Chris at the Genealogue wrote about this year’s White House Christmas Ornament in honor of former president Chester A. Arthur . In particular, he wrote about how Peter Hess, the head of Albany Rural Cemetery, was outraged by the biographical information about President Arthur that accompanied the ornament.
My Aunt Sophie Danko and her husband Clark Gibson are buried in Albany Rural Cemetery, as are my Step-Grandparents Samuel Bohok and Tekla Halaszyn, and I’ve visited their graves and the grave of Chester A. Arthur several times.
Chester A. Arthur’s monument is the focal point of the part of Albany Rural Cemetery where he is buried:
In a previous article, Chris wrote about the controversy about President Arthur’s birthplace . Officially, Chester A. Arthur was born in Fairfield, Vermont in 1830, but the New York Times issue of 22 December 1880 speculated that he may have been born in Canada . This suggestion may be rooted in the fact that the border between Vermont and Lower Canada (which became Canada East in 1841 and the Province of Quebec in 1867) was rather porous, and families tended to move back and forth without much concern that they were crossing a border.
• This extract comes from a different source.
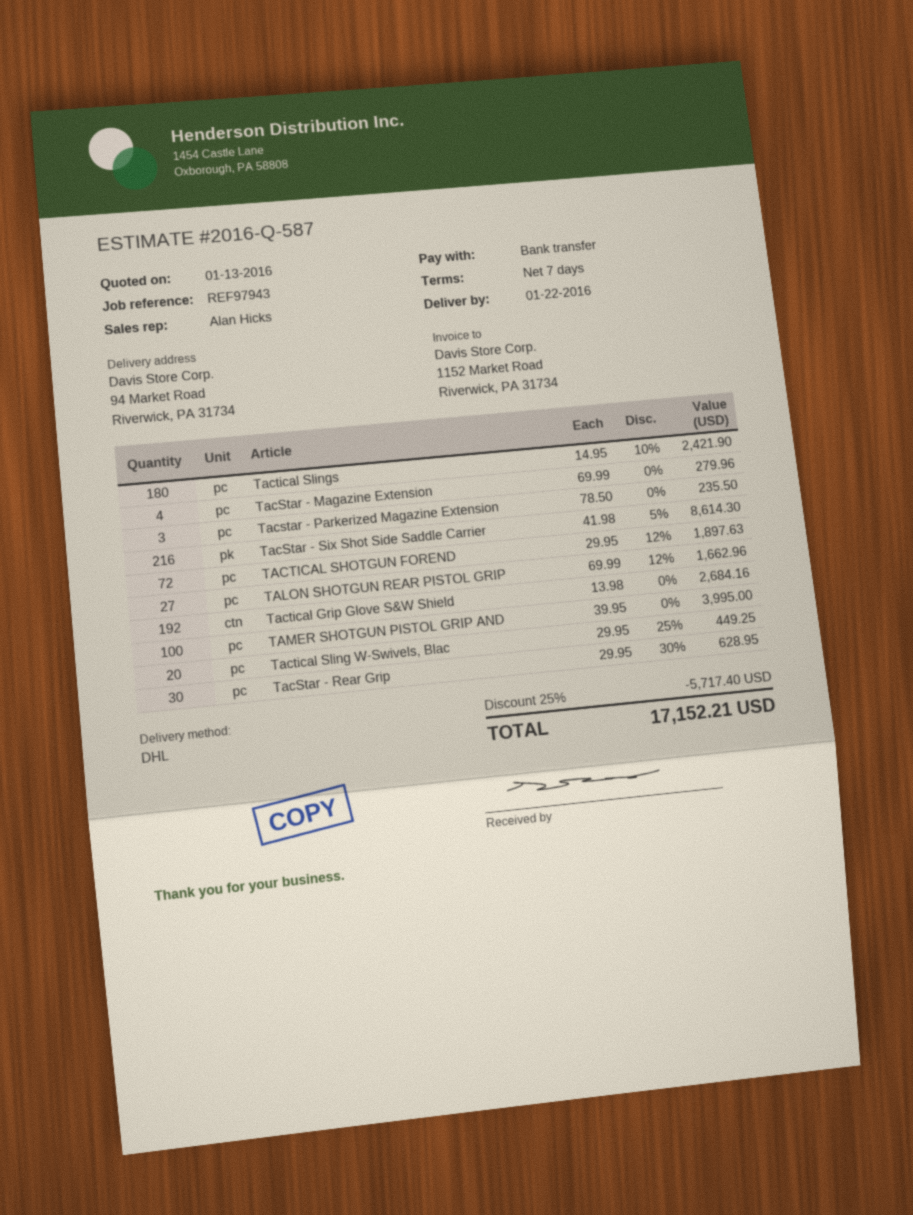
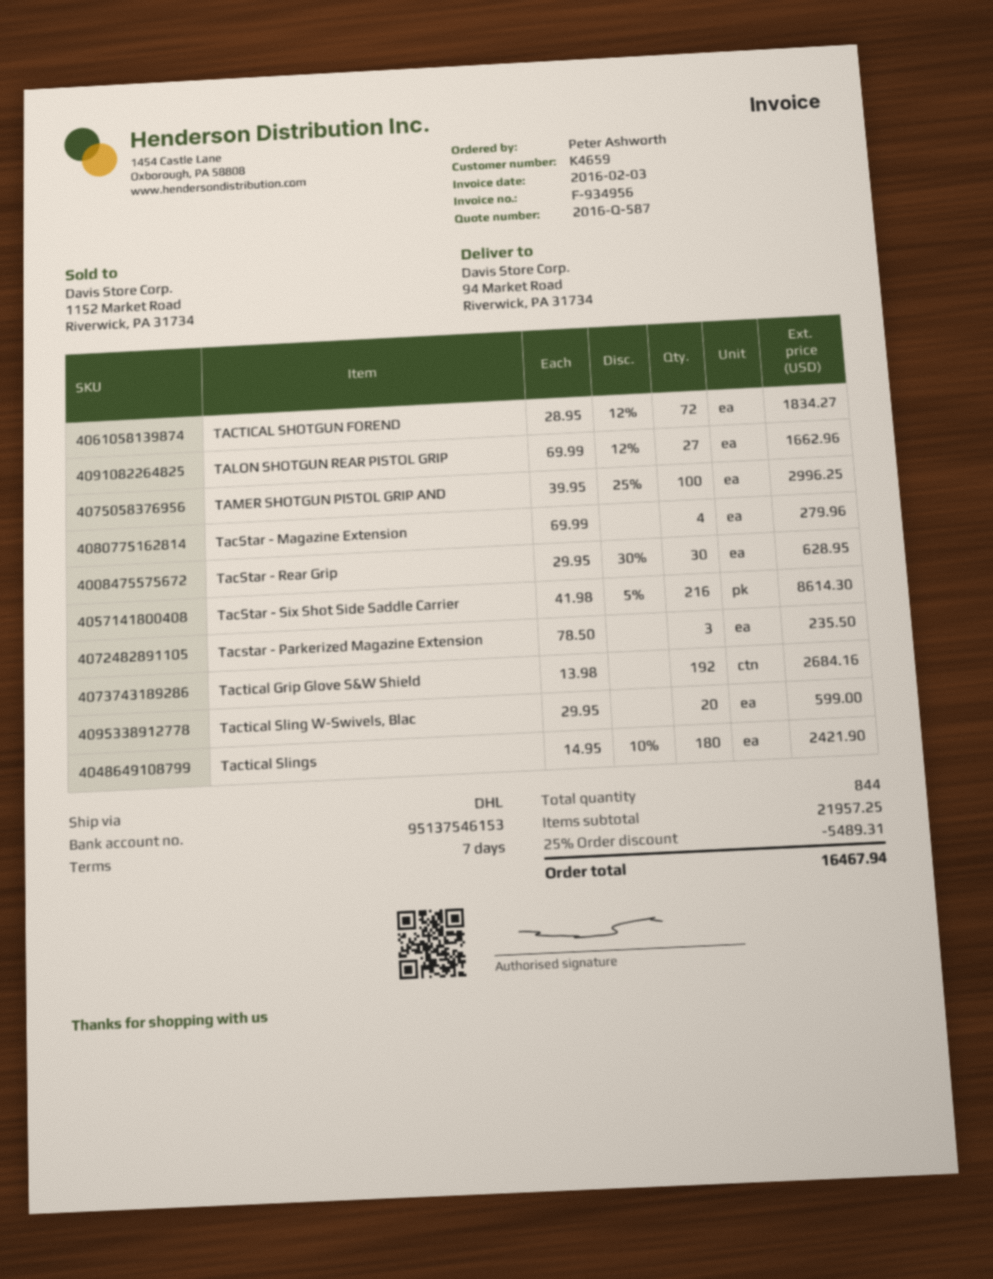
TACTICAL SHOTGUN FOREND: 72 x 29.95 - 12% = 1897.63 -> 72 x 28.95 - 12% = 1834.27
TAMER SHOTGUN PISTOL GRIP AND: 100 x 39.95 = 3995.00 -> 100 x 39.95 - 25% = 2996.25
Tactical Sling W-Swivels, Blac: 20 x 29.95 - 25% = 449.25 -> 20 x 29.95 = 599.00
discount: 25% = 5717.40 -> 25% = 5489.31
total: 17152.21 -> 16467.94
Like Chester A. Arthur, my Aunt Sophie’s husband Clark was born in Fairfield, Vermont . I have not been able to locate a birth record for Clark to substantiate his date or place of birth, although the census records document that he lived in Fairfield when he was young . Clark’s grandparents were born in Lower Canada and their children were born alternately in New York and Canada East . The family finally moved to Fairfield, Vermont, where Clark was born.